Blood Meridian is such a revision of the Hollywood westerns of the 40s and 50s that it’s an overcorrection. Gore permeates the book and might as well stain the pages red—the story is all chaos and blood. The writing stylistically ranges from depths scarcely more than primitive grunts to the abstract and noble heights of Shakespearean combat. For its unusually stark carnage and the sheer virtuosity of its language I suspect Blood Meridian will long resist and invite interpretation.
Attempting to explain a story like this is probably as futile as trying to fully explain America itself. It’s vastly too cynical to represent the America’s ideals because the country has always been fundamentally hopeful, which the western traditional represents; it can only represent the ugly excesses of America that, although I would like to deny their existence, are a part of the national character and past. We worship hope and freedom, but also, like all large cultures, war. Blood Meridian is a totem to the war idol, a severed head on a pike that is the standard we instinctively rally around. It is a reminder of what we don’t want to be and sometimes are.

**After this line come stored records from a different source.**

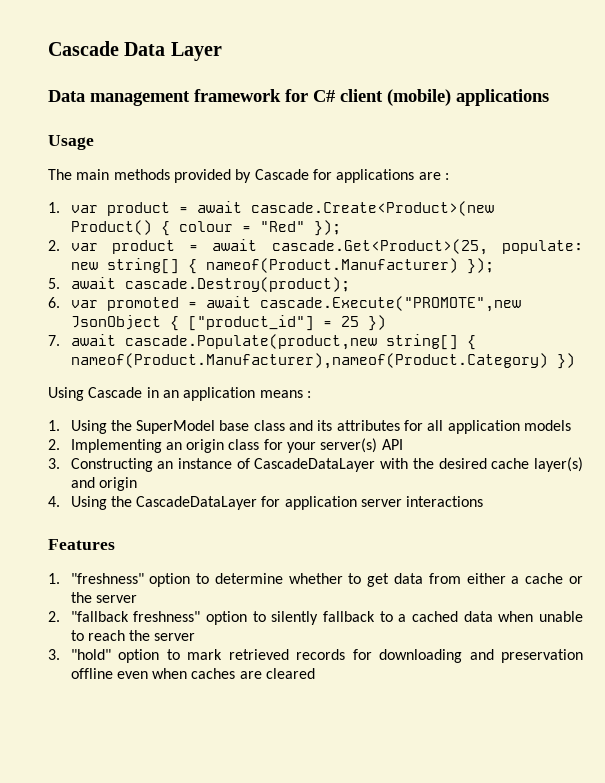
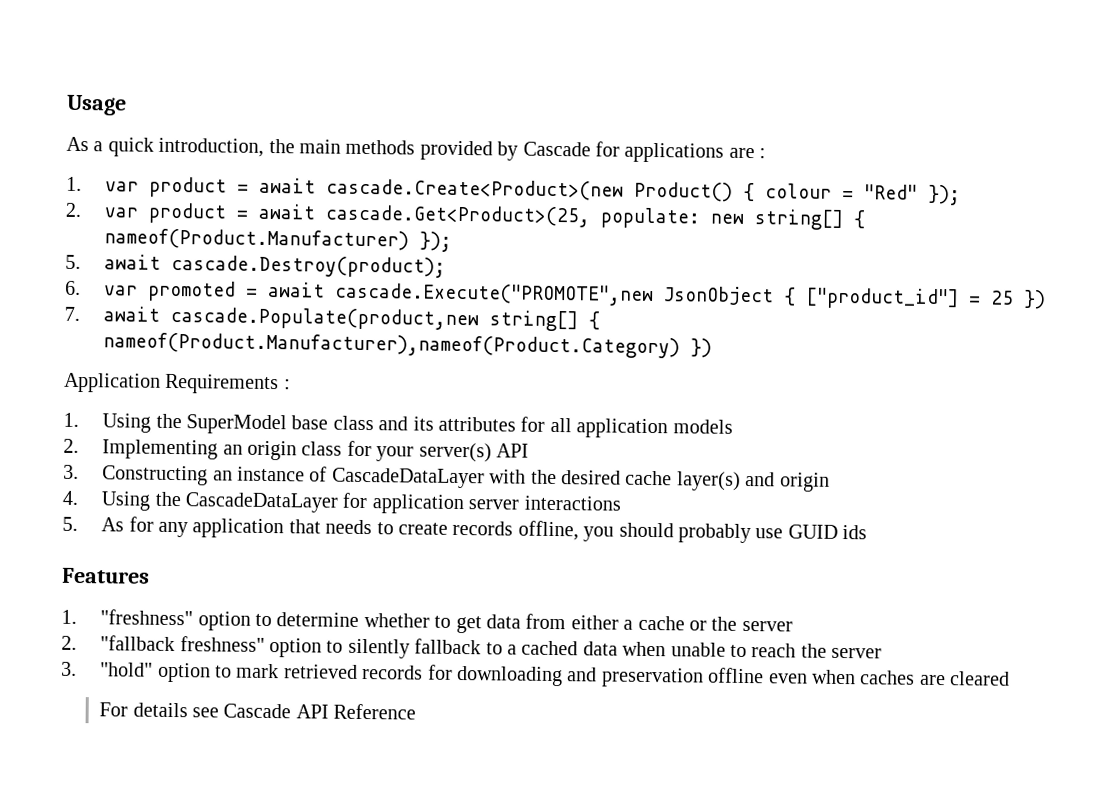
- Cascade Data Layer
- Data management framework for C# client (mobile) applications
  Usage
- The main methods provided by Cascade for applications are :
+ As a quick introduction, the main methods provided by Cascade for applications are :
- Using Cascade in an application means :
+ Application Requirements :
+ 5. As for any application that needs to create records offline, you should probably use GUID ids
+ For details see Cascade API Reference

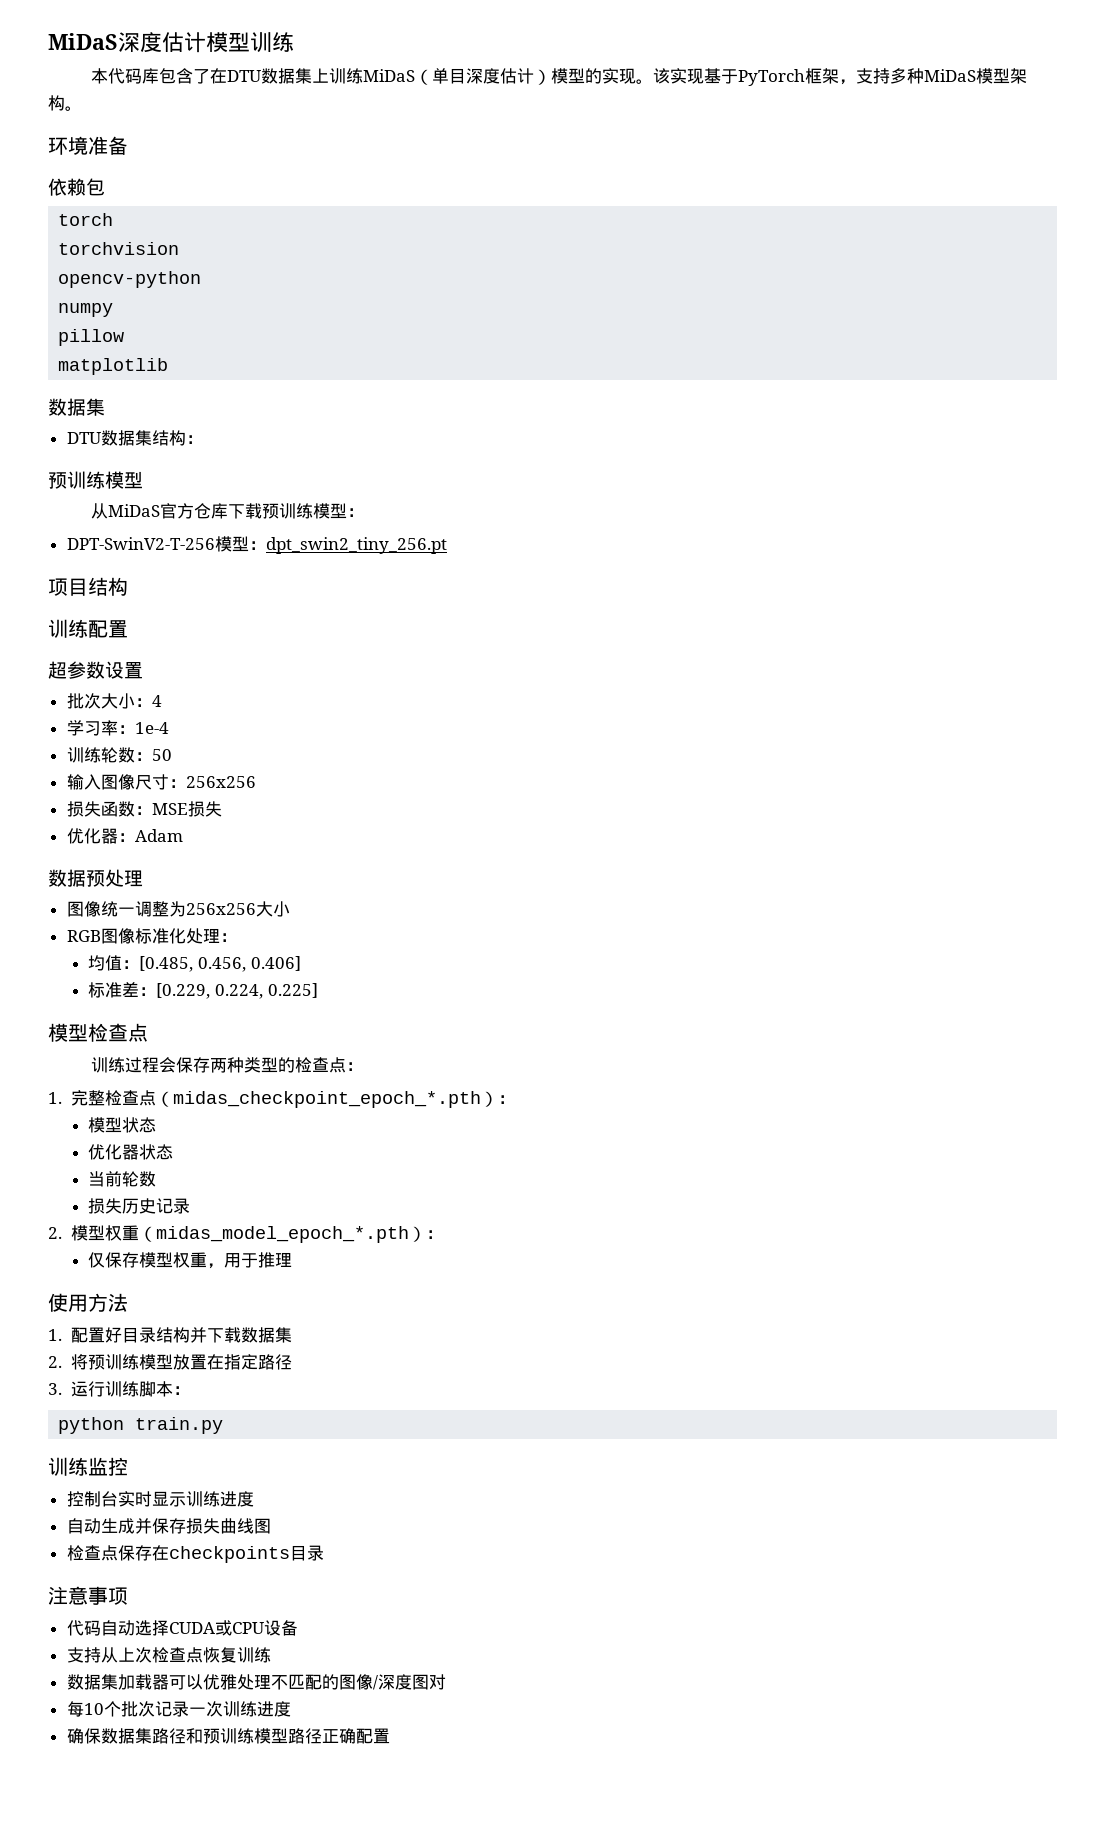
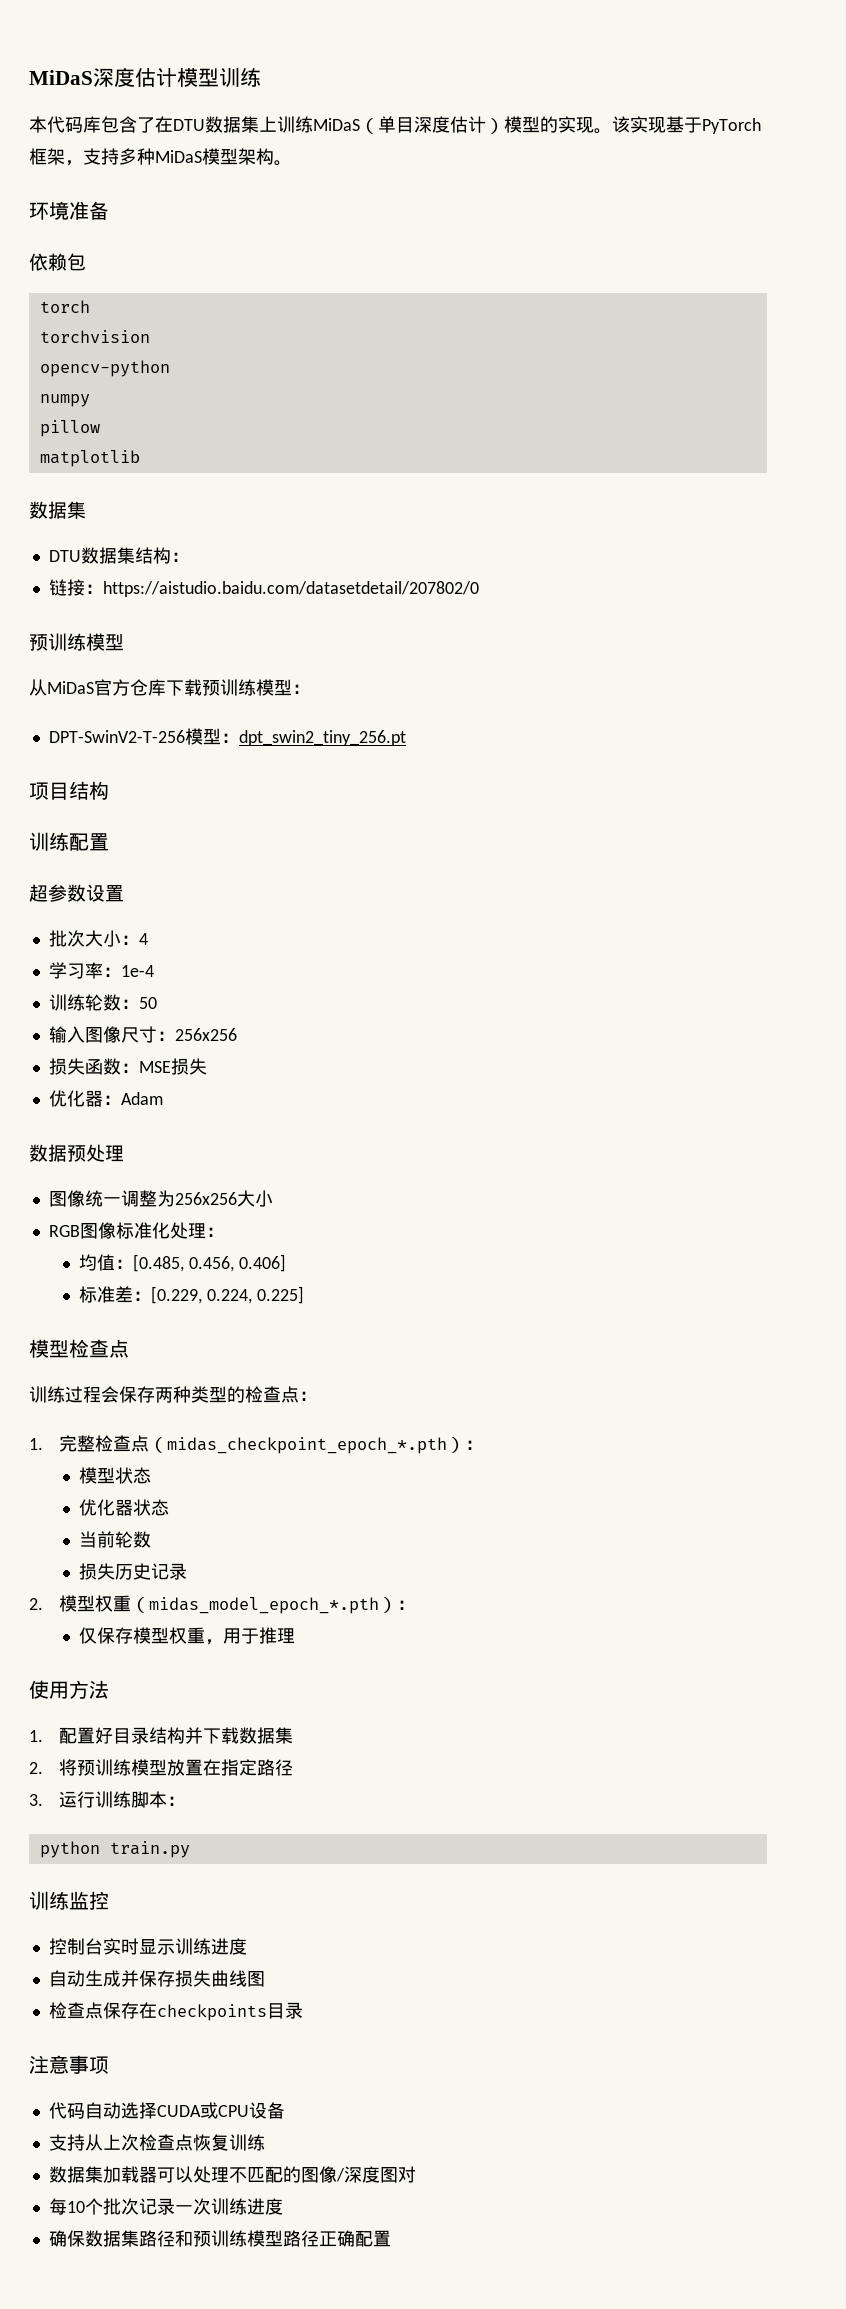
+ 链接：https://aistudio.baidu.com/datasetdetail/207802/0
- 数据集加载器可以优雅处理不匹配的图像/深度图对
+ 数据集加载器可以处理不匹配的图像/深度图对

This makes Blood Meridian a hard read in terms of content as well as style—as opposed to Faulkner, who is difficult solely through style. In the introduction to my edition, Harold Bloom calls McCarthy the heir of both Faulkner and Melville, making me wonder if that is just shorthand for inscrutable. I don’t want to work to read when it’s not absolutely necessary. McCarthy’s aversion to punctuation irritated me, even if I understand that he was trying to make the text flow like a red river. Every time I have to stop reading so I can understand what’s modifying what in a sentence I am tugged out of the world, which may be for the best, considering the visceral description of killing.